Migration from Exchange Server 2010 works using Outlook Anywhere (RPC/HTTP), even if you have Exchange Server 2013 (or higher) acting as a FrontEnd server.

It is best to ensure the service account being used to migrate public folders can access Exchange 2010 public folders from the internet using Outlook for desktop client or Microsoft Remote Connectivity Analyzer.

You can use the Test-MigrationServerAvailability command to ensure connectivity.

If your environment uses a load balancer, it is best not to use the load balancer for MRS related traffic as this is handled by EWS and the MRSProxyEnabled property on that Virtual Directory.

Finally, if you have a firewall with very stringent inbound connectivity, ensure that Exchange Online IP addresses are whitelisted.

Changing the default quota in Exchange Online

The default prohibit post quota to public folders in Exchange Online is 2GB. The migration may not fail if your individual public folders are larger than this size, but users might not be able to post or email items to public folders as soon as the migration is complete.

The default quota can be changed at organization level:

Set-OrganizationConfig –DefaultPublicFolderProhibitPostQuota 25GB -DefaultPublicFolderIssueWarningQuota 20GB

Note: Do not set the default quota above 25 GB as it may result in giant public folders, which might cause issues with the auto-split process in the future. You can read more about auto-split feature here.

Also by default, the MaxReceiveSize and MaxSendSize on public folder mailbox is configured at 35MB. You must increase this limit to accommodate largest public folder items from on-premises:

Set-Mailbox -PublicFolder -MaxReceiveSize 50MB -MaxSendSize 150MB 


The deleted public folders are stored under Non_IPM_Subtree, also affectionately referred to as the Dumpster.
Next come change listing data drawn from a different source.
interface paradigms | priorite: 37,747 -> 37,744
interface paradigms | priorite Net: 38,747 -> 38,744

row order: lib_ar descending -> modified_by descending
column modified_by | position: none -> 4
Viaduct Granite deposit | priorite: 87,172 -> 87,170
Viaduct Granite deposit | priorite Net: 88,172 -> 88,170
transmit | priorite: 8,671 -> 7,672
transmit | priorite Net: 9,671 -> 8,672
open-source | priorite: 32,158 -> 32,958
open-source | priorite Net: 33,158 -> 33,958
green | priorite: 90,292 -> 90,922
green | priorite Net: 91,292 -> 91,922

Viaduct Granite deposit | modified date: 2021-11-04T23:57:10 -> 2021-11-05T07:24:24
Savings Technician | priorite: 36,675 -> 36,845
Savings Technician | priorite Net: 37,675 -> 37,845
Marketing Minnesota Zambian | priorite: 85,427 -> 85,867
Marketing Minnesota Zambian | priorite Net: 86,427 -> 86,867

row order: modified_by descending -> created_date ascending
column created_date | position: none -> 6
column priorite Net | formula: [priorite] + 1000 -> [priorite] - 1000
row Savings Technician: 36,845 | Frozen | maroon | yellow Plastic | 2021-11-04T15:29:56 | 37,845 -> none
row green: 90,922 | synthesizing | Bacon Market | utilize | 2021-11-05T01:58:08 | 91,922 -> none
Excluding this data can help you scale your public folder migration if you do not need the data to come over. This will result in faster public folder migration as the amount of data that will need to be migrated is going to be smaller. In some cases, corrupted dumpster folders can cause migration to fail.
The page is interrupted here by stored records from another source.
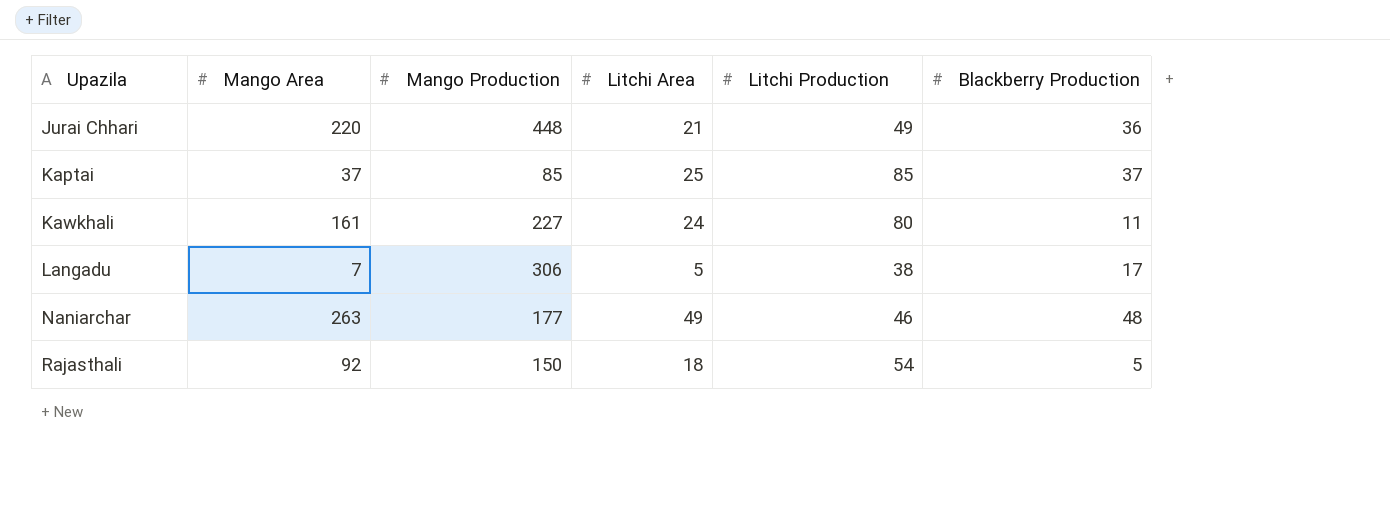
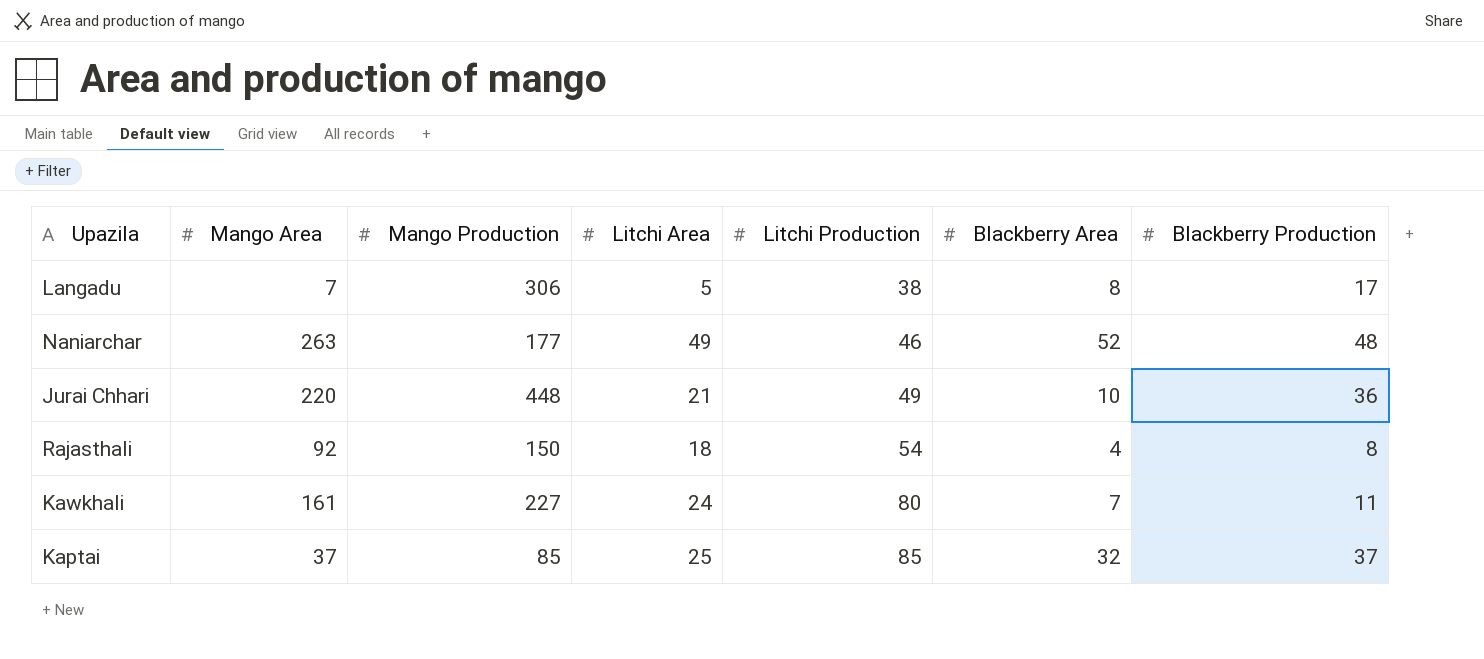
row order: Upazila ascending -> Litchi Production ascending
column Blackberry Area | position: none -> 6
Rajasthali | Blackberry Production: 5 -> 8

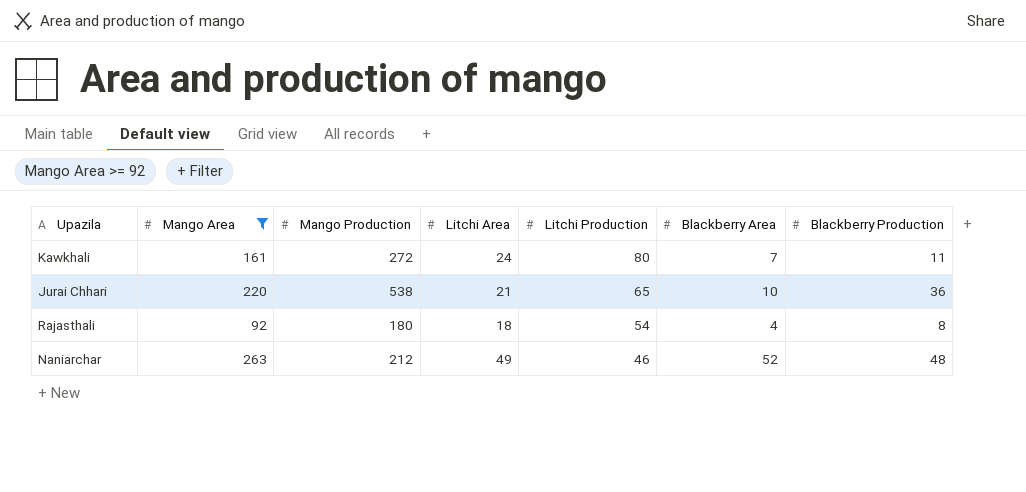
filter: none -> Mango Area >= 92
row order: Litchi Production ascending -> Litchi Production descending
Kawkhali | Mango Production: 227 -> 272
Jurai Chhari | Mango Production: 448 -> 538
Jurai Chhari | Litchi Production: 49 -> 65
Rajasthali | Mango Production: 150 -> 180
Naniarchar | Mango Production: 177 -> 212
Migration of public folders in dumpsters can be skipped using ExcludeDumpsters parameter.

This option is available only for migrations from Exchange Server 2013+ to Exchange Online and must be specified at the time of batch creation.
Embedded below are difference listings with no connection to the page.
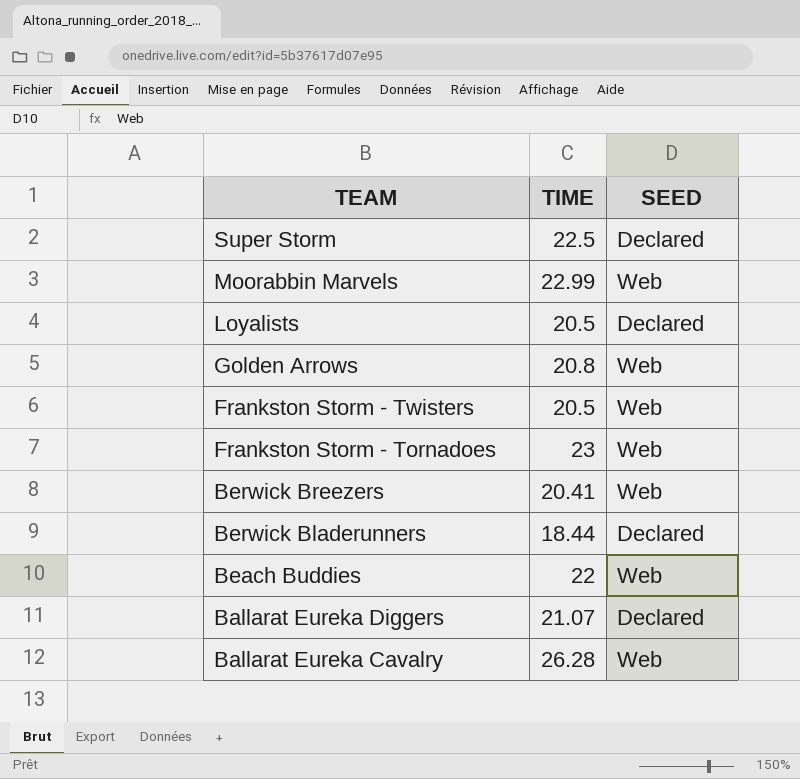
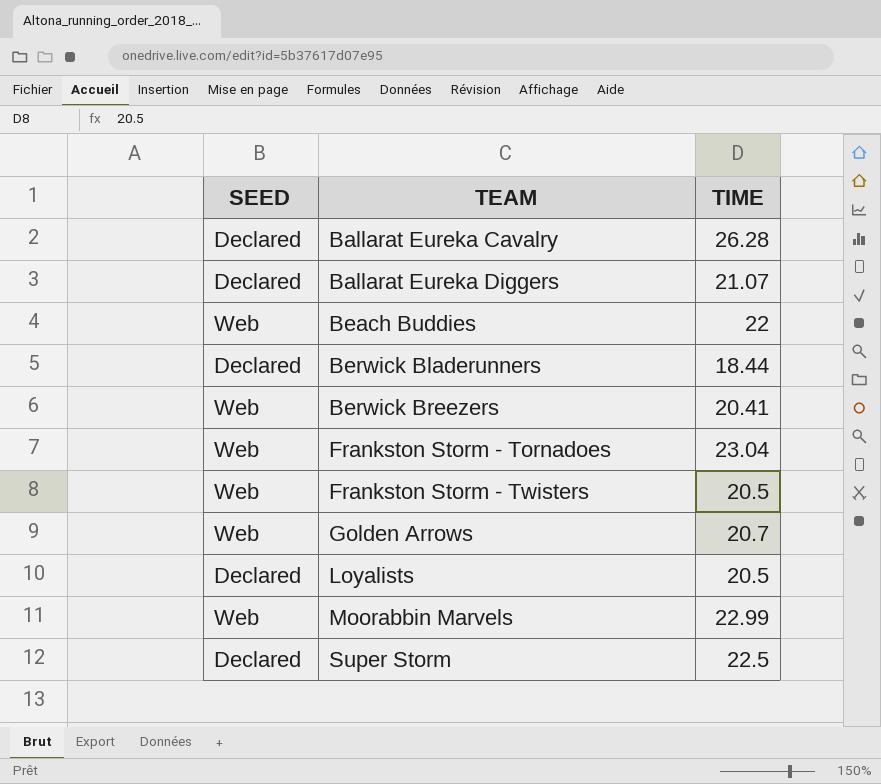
row order: TEAM descending -> TEAM ascending
column SEED | position: 3 -> 1
Ballarat Eureka Cavalry | SEED: Web -> Declared
Frankston Storm - Tornadoes | TIME: 23 -> 23.04
Golden Arrows | TIME: 20.8 -> 20.7

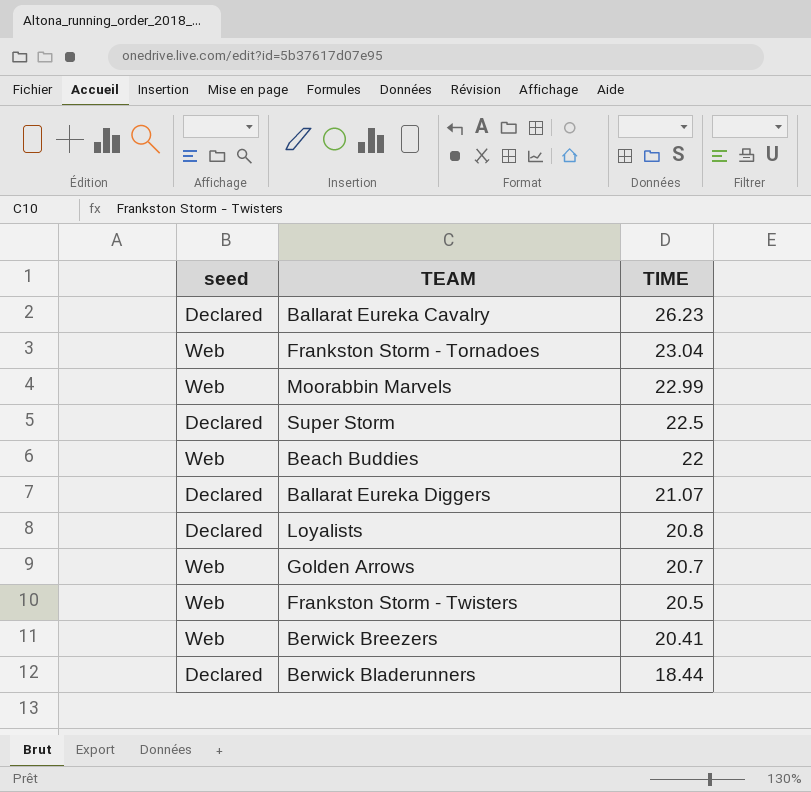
row order: TEAM ascending -> TIME descending
column name: SEED -> seed
Ballarat Eureka Cavalry | TIME: 26.28 -> 26.23
Loyalists | TIME: 20.5 -> 20.8

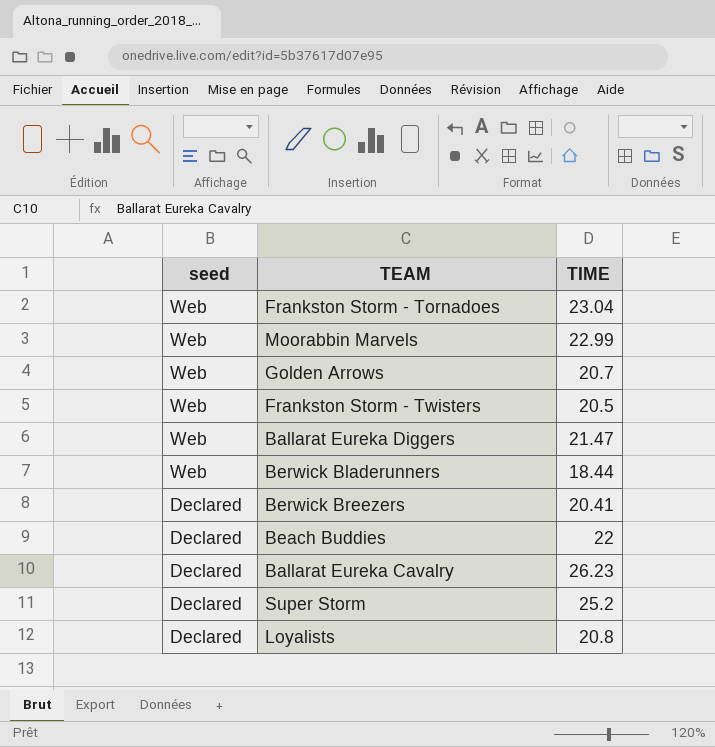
row order: TIME descending -> seed descending
Ballarat Eureka Diggers | seed: Declared -> Web
Ballarat Eureka Diggers | TIME: 21.07 -> 21.47
Berwick Bladerunners | seed: Declared -> Web
Berwick Breezers | seed: Web -> Declared
Beach Buddies | seed: Web -> Declared
Super Storm | TIME: 22.5 -> 25.2

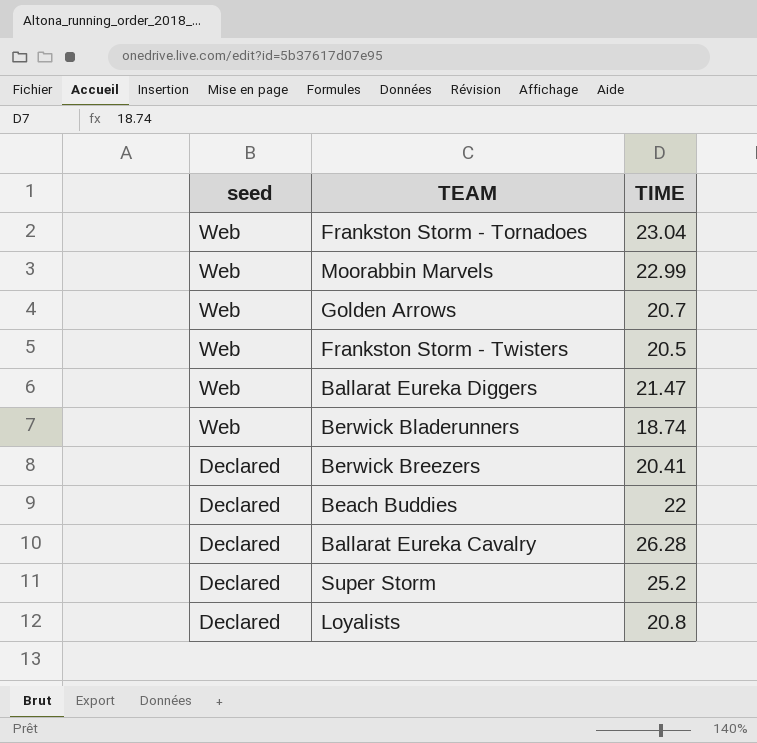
Berwick Bladerunners | TIME: 18.44 -> 18.74
Ballarat Eureka Cavalry | TIME: 26.23 -> 26.28

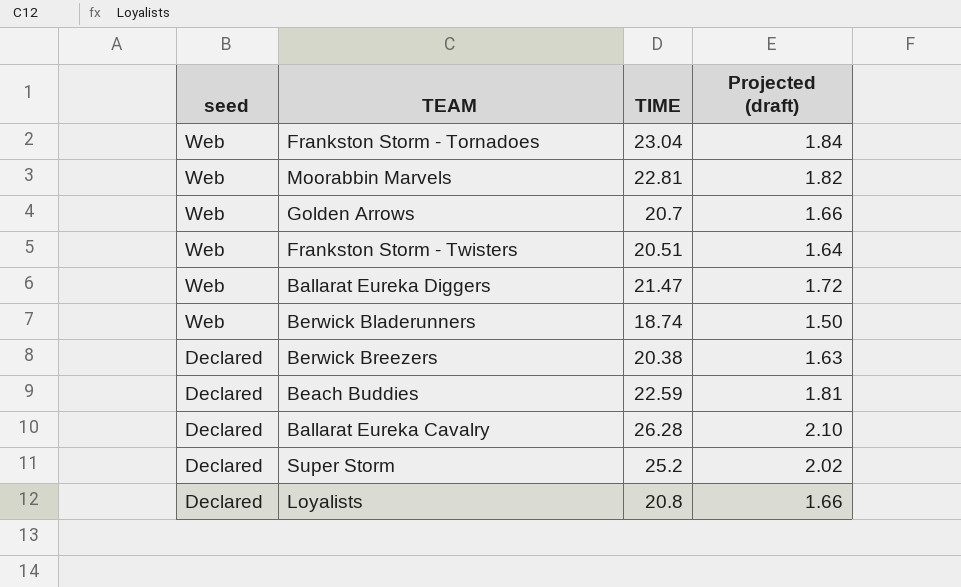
column Projected (draft) | formula: none -> [TIME] * 0.08
Moorabbin Marvels | TIME: 22.99 -> 22.81
Frankston Storm - Twisters | TIME: 20.5 -> 20.51
Berwick Breezers | TIME: 20.41 -> 20.38
Beach Buddies | TIME: 22 -> 22.59

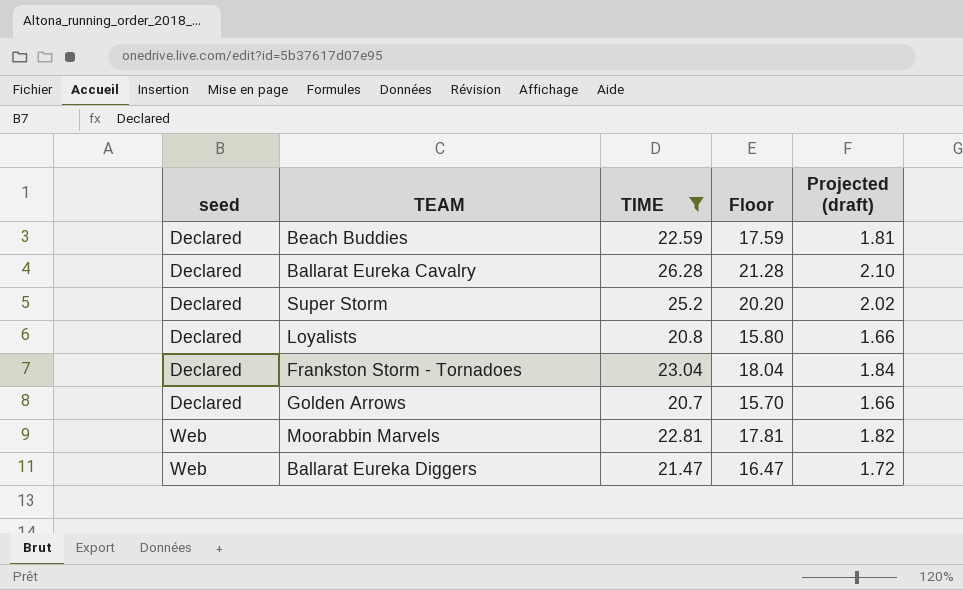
filter: none -> TIME >= 20.7
row order: seed descending -> seed ascending
column Floor | formula: none -> [TIME] - 5
Frankston Storm - Tornadoes | seed: Web -> Declared
Golden Arrows | seed: Web -> Declared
New-MigrationBatch -Name PublicFolderMigration -CSVData <mapping file> -SourceEndpoint $PfEndpoint.Identity -SourcePfPrimaryMailboxGuid <GUID> -ExcludeDumpsters

That’s it!

The goal of this article was to ensure the source is prepared for a successful and hassle-free migration. Once you are done with preparation, we recommend you follow each of the migration steps from here for a trouble-free migration experience.